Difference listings
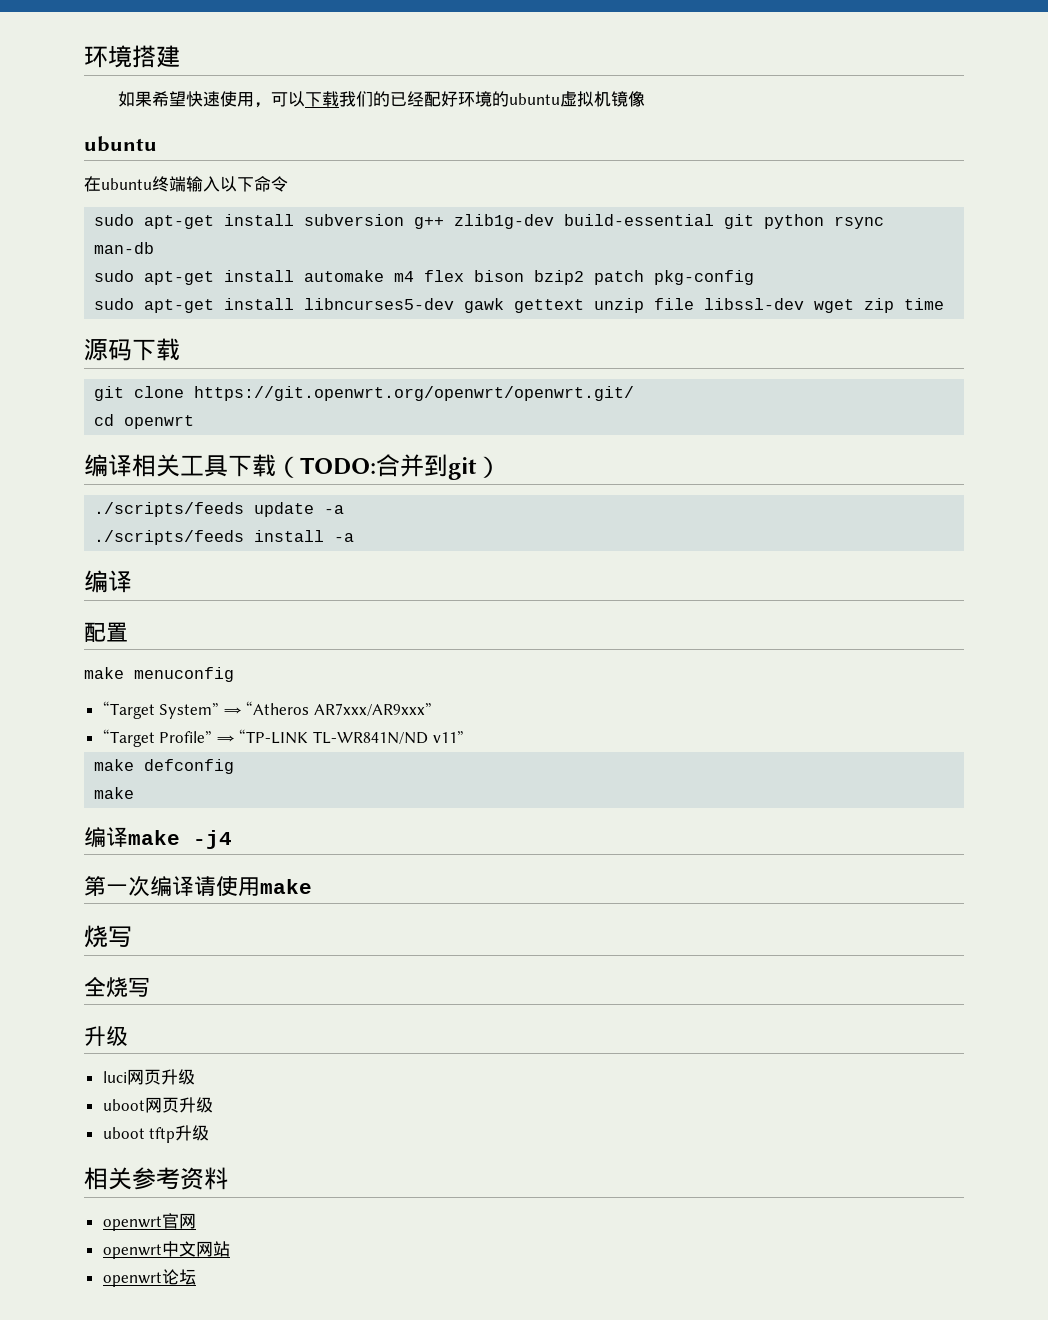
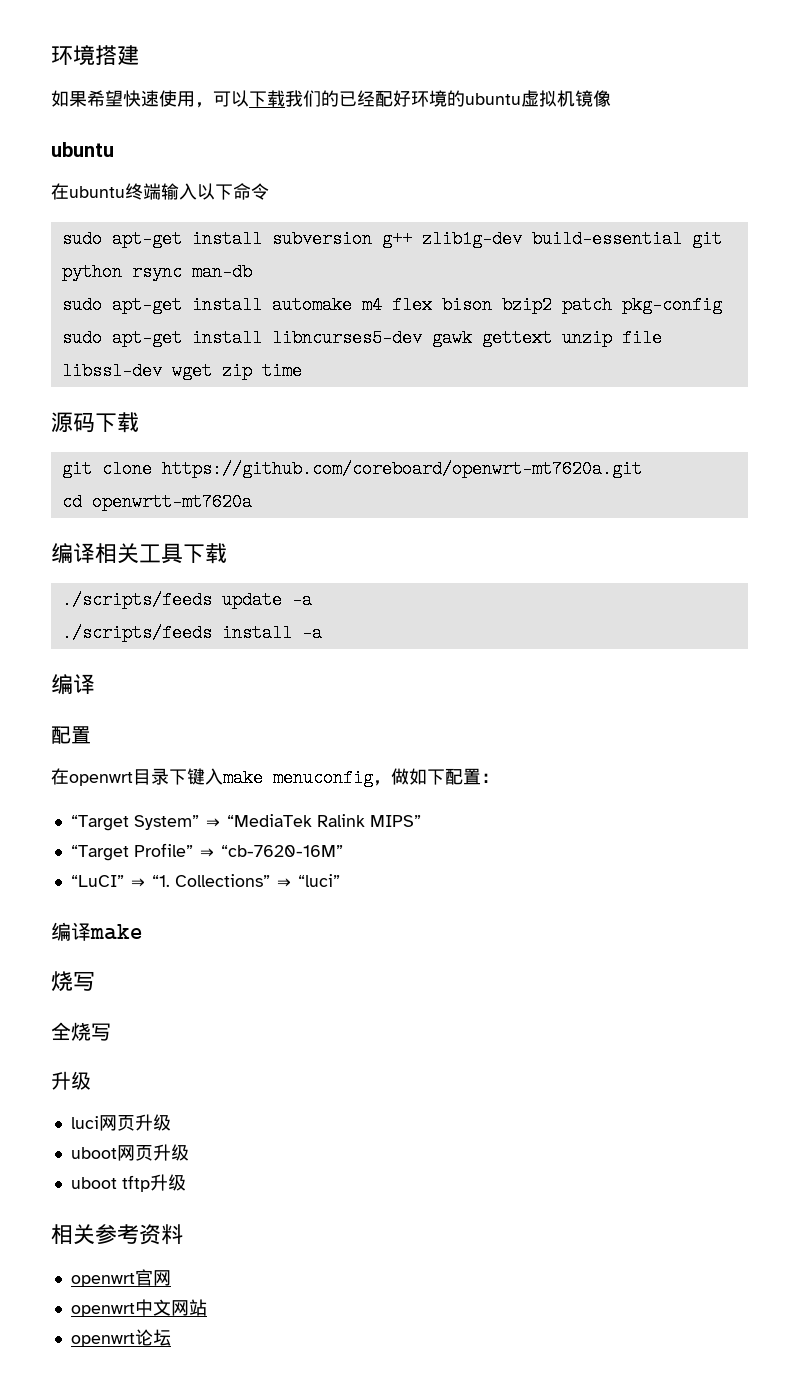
[194,386,635,401] https://git.openwrt.org/openwrt/openwrt.git/ -> [161,460,642,478] https://github.com/coreboard/openwrt-mt7620a.git
[124,415,195,429] openwrt -> [91,493,252,511] openwrtt-mt7620a
[276,454,501,480] （TODO:合并到git） -> (227, 553) none
(128, 632) none -> [51,768,223,786] 在openwrt目录下键入
(234, 674) none -> [373,768,499,786] ，做如下配置：
[246,701,433,716] “Atheros AR7xxx/AR9xxx” -> [226,814,421,827] “MediaTek Ralink MIPS”
[239,729,464,744] [94,759,235,774] [94,787,135,799] [84,827,232,849] [84,876,260,897] “TP-LINK TL-WR841N/ND v11” // make defconfig // make // 编译make -j4 // 第一次编译请使用 -> [220,845,343,857] [70,874,340,887] [51,922,91,941] “cb-7620-16M” // “LuCI” ⇒ “1. Collections” ⇒ “luci” // 编译

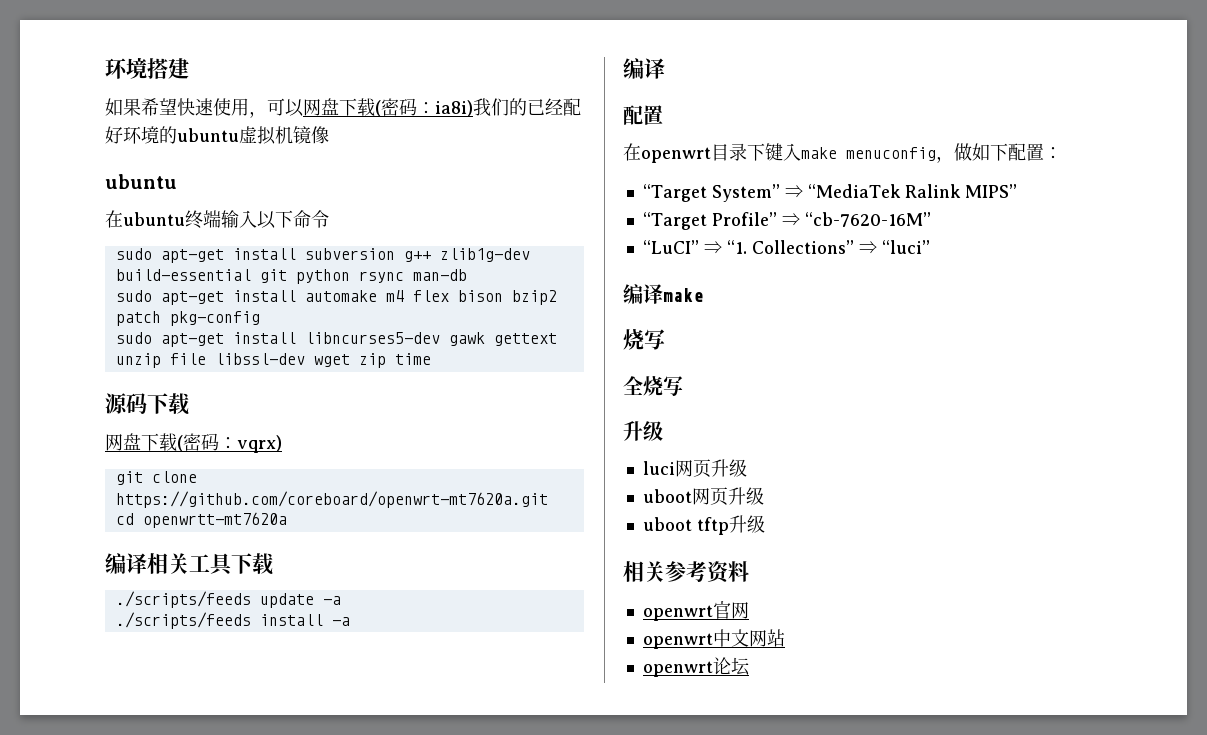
[249,90,285,107] 下载 -> [303,98,473,117] 网盘下载(密码：ia8i)
(139, 422) none -> [105,433,282,453] // 网盘下载(密码：vqrx)

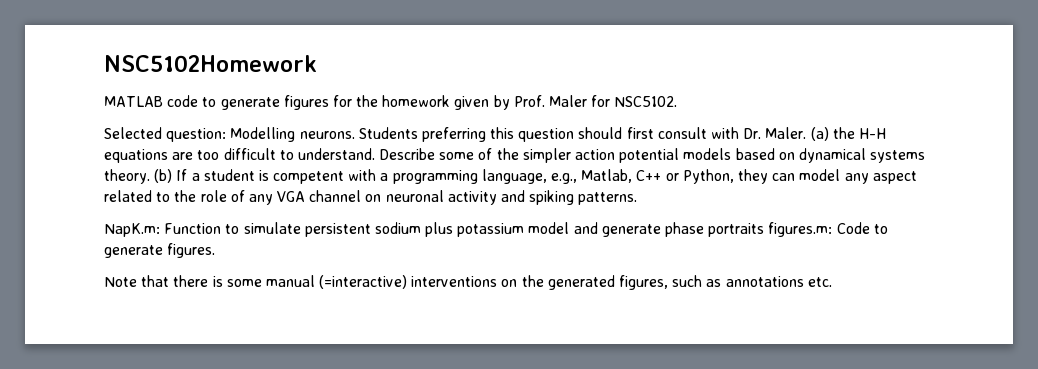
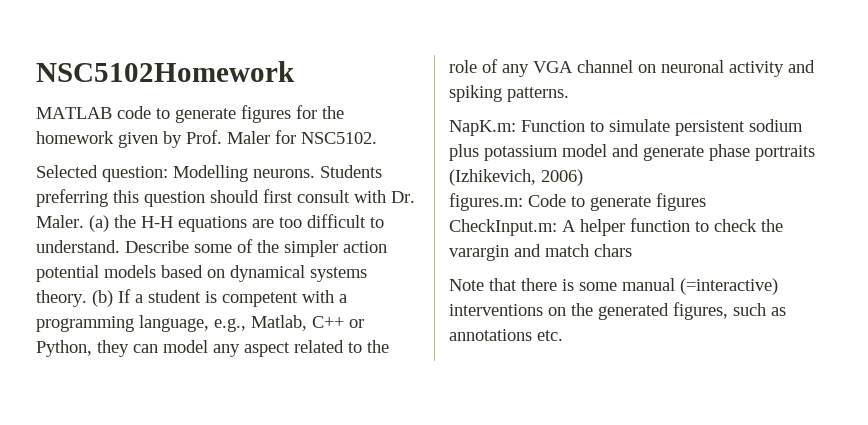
(765, 230) none -> [449,169,583,186] (Izhikevich, 2006) //
[167,243,216,258] figures. -> [656,193,706,211] [449,218,783,236] [449,244,632,261] figures // CheckInput.m: A helper function to check the varargin and match chars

*Your objective:* Retype the data exactly as it stands, but keep the images out of your copy.

*Reply to the exercise:*
[194,386,635,401] https://git.openwrt.org/openwrt/openwrt.git/ -> [161,460,642,478] https://github.com/coreboard/openwrt-mt7620a.git
[124,415,195,429] openwrt -> [91,493,252,511] openwrtt-mt7620a
[276,454,501,480] （TODO:合并到git） -> (227, 553) none
(128, 632) none -> [51,768,223,786] 在openwrt目录下键入
(234, 674) none -> [373,768,499,786] ，做如下配置：
[246,701,433,716] “Atheros AR7xxx/AR9xxx” -> [226,814,421,827] “MediaTek Ralink MIPS”
[239,729,464,744] [94,759,235,774] [94,787,135,799] [84,827,232,849] [84,876,260,897] “TP-LINK TL-WR841N/ND v11” // make defconfig // make // 编译make -j4 // 第一次编译请使用 -> [220,845,343,857] [70,874,340,887] [51,922,91,941] “cb-7620-16M” // “LuCI” ⇒ “1. Collections” ⇒ “luci” // 编译

[249,90,285,107] 下载 -> [303,98,473,117] 网盘下载(密码：ia8i)
(139, 422) none -> [105,433,282,453] // 网盘下载(密码：vqrx)

(765, 230) none -> [449,169,583,186] (Izhikevich, 2006) //
[167,243,216,258] figures. -> [656,193,706,211] [449,218,783,236] [449,244,632,261] figures // CheckInput.m: A helper function to check the varargin and match chars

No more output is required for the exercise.